Language Human Annotations, a frontend for tagging AI project labels, drived by pandas dataframe data.

From Chinese word 琅嬛[langhuan] (Legendary realm where god curates books)

Here's a 5 minutes youtube video explaining how langhuan works

Introduction Video

Installation

pip install langhuan

Minimun configuration walk through

langhuan start a flask application from pandas dataframe 🐼 !

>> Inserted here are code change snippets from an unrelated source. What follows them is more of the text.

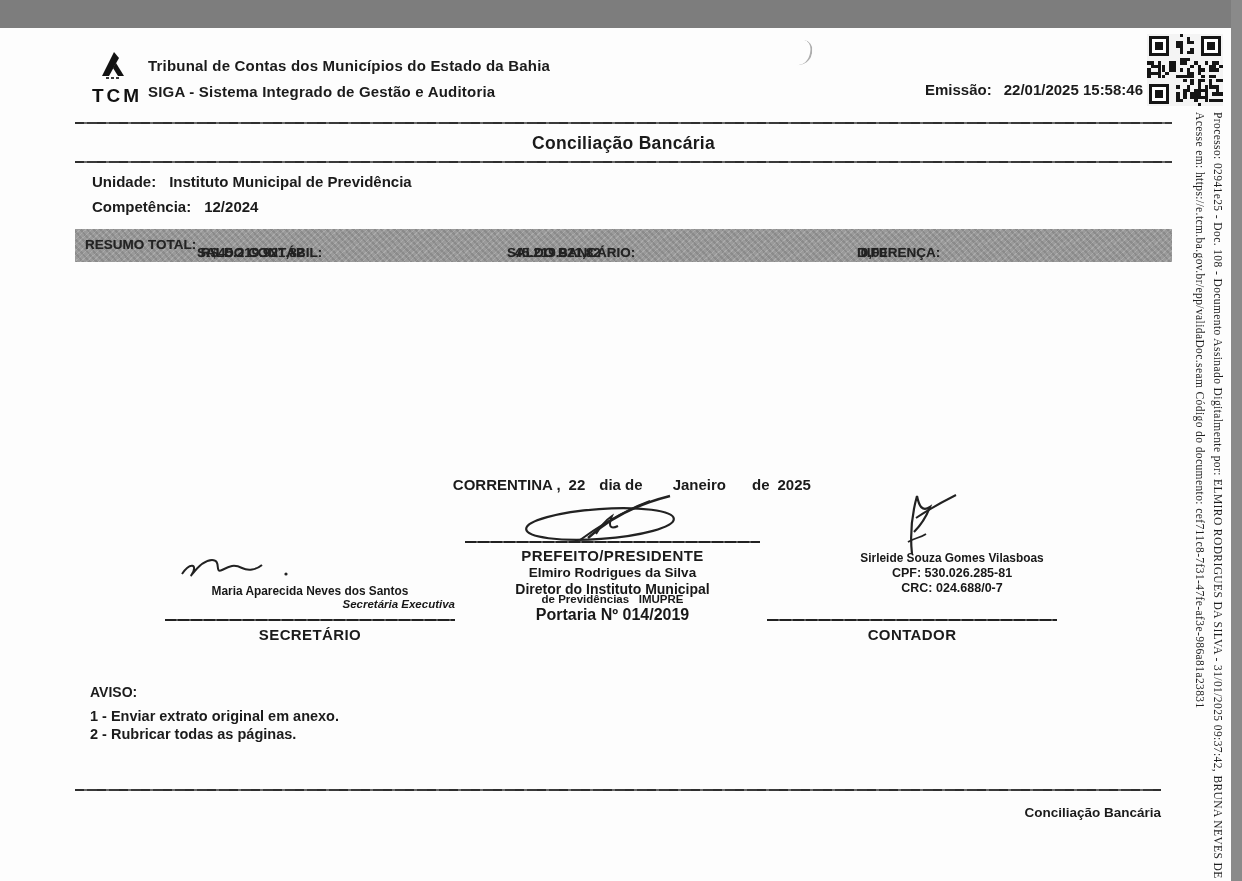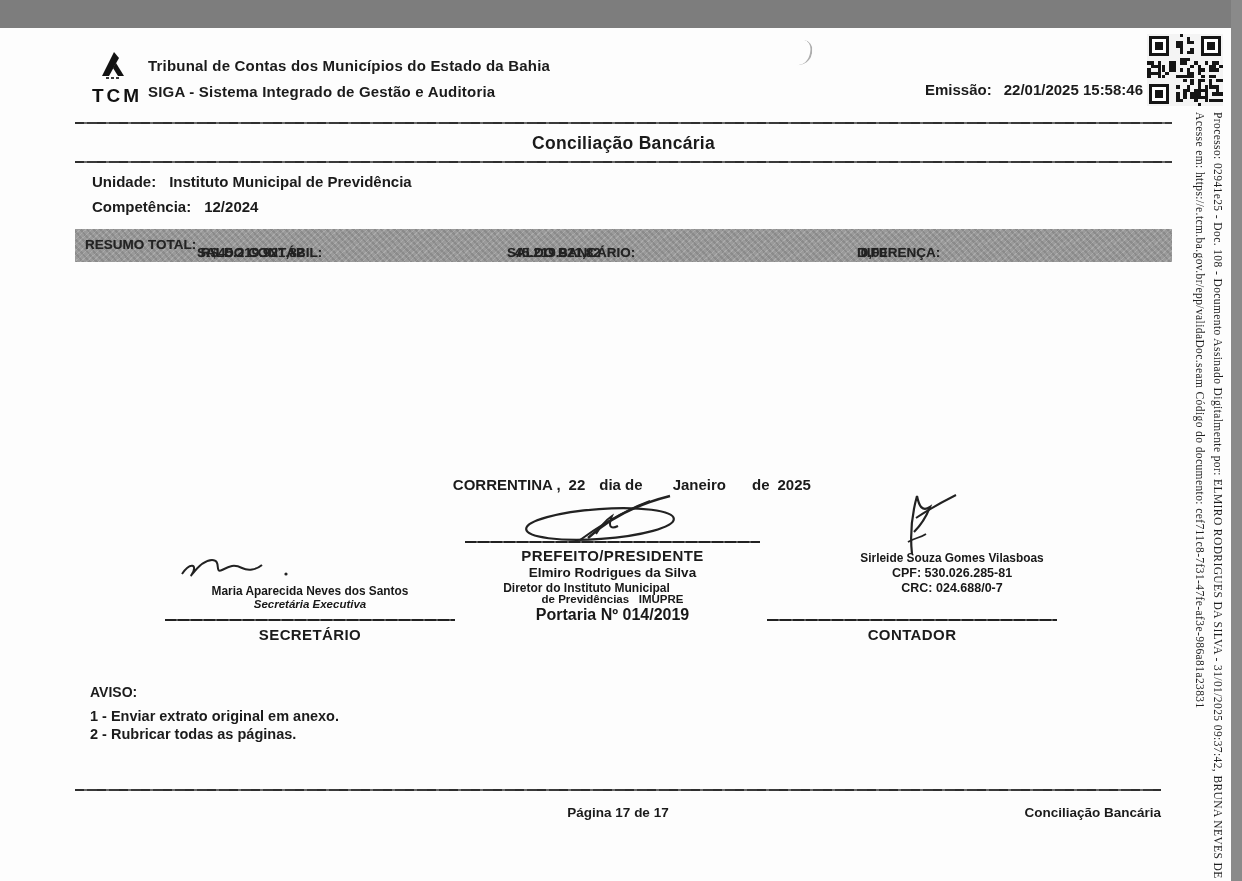--- a/index.html
+++ b/index.html
@@ -32,21 +32,21 @@
   .sumbar span{position:absolute;top:8px;font-size:13.5px;font-weight:700;color:#232323;white-space:pre;
                text-shadow:0 0 1px rgba(0,0,0,.35);}
   
   .dateline{font-size:15px;font-weight:700;white-space:pre;}
   
   .sigline{position:absolute;height:2px;
            background:repeating-linear-gradient(90deg,#222 0 11px,#555 11px 13px);}
   .siglabel{font-size:15px;font-weight:600;letter-spacing:.4px;text-align:center;}
   .stamp{font-weight:700;color:#181818;text-align:center;white-space:pre;}
   .cond{transform:scaleX(.95);transform-origin:center;}
-  .ital{font-style:italic;font-weight:600;}
+  .ital{font-style:italic;font-weight:600;text-align:right;}
   svg.sig{position:absolute;overflow:visible;}
   
   .aviso-t{font-size:14px;font-weight:700;}
   .aviso-i{font-size:14.5px;font-weight:700;}
   
   .footer-text{font-size:13.5px;font-weight:600;}
   
   .side-note{position:absolute;left:1178px;top:112px;width:48px;height:769px;
              writing-mode:vertical-rl;overflow:hidden;
              font-family:"Liberation Serif",serif;font-size:11.5px;color:#1e1e1e;
@@ -231,21 +231,21 @@
 
   <svg class="sig" style="left:518px;top:494px;" width="190" height="50" viewBox="0 0 190 50">
     <ellipse cx="82" cy="30" rx="74" ry="15" fill="none" stroke="#222" stroke-width="2.2" transform="rotate(-4 82 30)"></ellipse>
     <path d="M70 44 C 92 24, 120 10, 152 2" fill="none" stroke="#222" stroke-width="2.4"></path>
     <path d="M62 46 C 84 30, 108 16, 132 7" fill="none" stroke="#222" stroke-width="2"></path>
     <path d="M78 40 c 6 -10 10 -14 16 -18 c -4 10 -2 14 6 10" fill="none" stroke="#222" stroke-width="2"></path>
   </svg>
   <div class="sigline" style="left:465px;top:541px;width:295px;"></div>
   <div class="abs siglabel" style="left:465px;top:547px;width:295px;">PREFEITO/PRESIDENTE</div>
   <div class="abs stamp" style="left:465px;top:565px;width:295px;font-size:13.5px;">Elmiro Rodrigues da Silva</div>
-  <div class="abs stamp" style="left:439px;top:581px;width:295px;font-size:12px;">Diretor do Instituto Municipal</div>
+  <div class="abs stamp" style="left:465px;top:581px;width:295px;font-size:14px;">Diretor do Instituto Municipal</div>
   <div class="abs stamp" style="left:465px;top:593px;width:295px;font-size:11.5px;">de Previdências   IMUPRE</div>
   <div class="abs stamp" style="left:465px;top:606px;width:295px;font-size:16px;">Portaria Nº 014/2019</div>
 
   <svg class="sig" style="left:178px;top:550px;" width="120" height="38" viewBox="0 0 120 38">
     <path d="M4 24 c 8 -12 16 -10 10 0 c -4 7 8 -14 20 -14 c 10 0 2 14 10 10 c 8 -4 12 -6 20 -2 c 6 3 14 2 20 -3" fill="none" stroke="#222" stroke-width="2"></path>
     <circle cx="108" cy="24" r="1.6" fill="#222"></circle>
   </svg>
   <div class="abs stamp cond" style="left:165px;top:584px;width:290px;font-size:12.5px;">Maria Aparecida Neves dos Santos</div>
   <div class="abs stamp ital" style="left:165px;top:598px;width:290px;font-size:11.5px;">Secretária Executiva</div>
   <div class="sigline" style="left:165px;top:619px;width:290px;"></div>
@@ -260,21 +260,20 @@
   <div class="abs stamp" style="left:807px;top:566px;width:290px;font-size:12.5px;">CPF: 530.026.285-81</div>
   <div class="abs stamp" style="left:807px;top:581px;width:290px;font-size:12.5px;">CRC: 024.688/0-7</div>
   <div class="sigline" style="left:767px;top:619px;width:290px;"></div>
   <div class="abs siglabel" style="left:767px;top:626px;width:290px;">CONTADOR</div>
 
   <div class="abs aviso-t" style="left:90px;top:684px;">AVISO:</div>
   <div class="abs aviso-i" style="left:90px;top:708px;">1 - Enviar extrato original em anexo.</div>
   <div class="abs aviso-i" style="left:90px;top:726px;">2 - Rubricar todas as páginas.</div>
 
   <div class="hrule" style="left:75px;top:789px;width:1086px;"></div>
-  <div class="abs footer-text" style="left:75px;top:805px;width:1086px;text-align:center;">Página 17 de 17</div>
   <div class="abs footer-text" style="left:75px;top:805px;width:1086px;text-align:right;">Conciliação Bancária</div>
 
   <div class="side-note">
     <div>Processo: 02941e25 - Doc. 108 - Documento Assinado Digitalmente por: ELMIRO RODRIGUES DA SILVA - 31/01/2025 09:37:42, BRUNA NEVES DE C</div>
     <div>Acesse em: https://e.tcm.ba.gov.br/epp/validaDoc.seam Código do documento: cef711c8-7f31-47fe-af3e-986a81a23831</div>
   </div>
 
 </div>
 
 </body></html>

Simplest configuration for NER task 🚀

from langhuan import NERTask

app = NERTask.from_df(
    df, text_col="description",
    options=["institution", "company", "name"])
app.run("0.0.0.0", port=5000)

Simplest configuration for Classify task 🚀

from langhuan import ClassifyTask

app = ClassifyTask.from_df(
    df, text_col="comment",
    options=["positive", "negative", "unbiased", "not sure"])
app.run("0.0.0.0", port=5000)

classification image

Frontend

You can visit following pages for this app.

Tagging

http://[ip]:[port]/ is for our hard working taggers to visit.

Admin

http://[ip]:[port]/admin is a page where you can 👮🏽‍♂️:

  • See the progress of each user.
  • Force save the progress, (or it will only save according to save_frequency, default 42 entries)
  • Download the tagged entries

Advanced settings

Validation

You can set minimun verification number: cross_verify_num, aka, how each entry will be validated, default is 1

If you set cross_verify_num to 2, and you have 5 taggers, each entry will be seen by 2 taggers

app = ClassifyTask.from_df(
    df, text_col="comment",
    options=["positive", "negative", "unbiased", "not sure"],
    cross_verify_num=2,)

Preset the tagging

You can set a column in dataframe, eg. called guessed_tags, to preset the tagging result.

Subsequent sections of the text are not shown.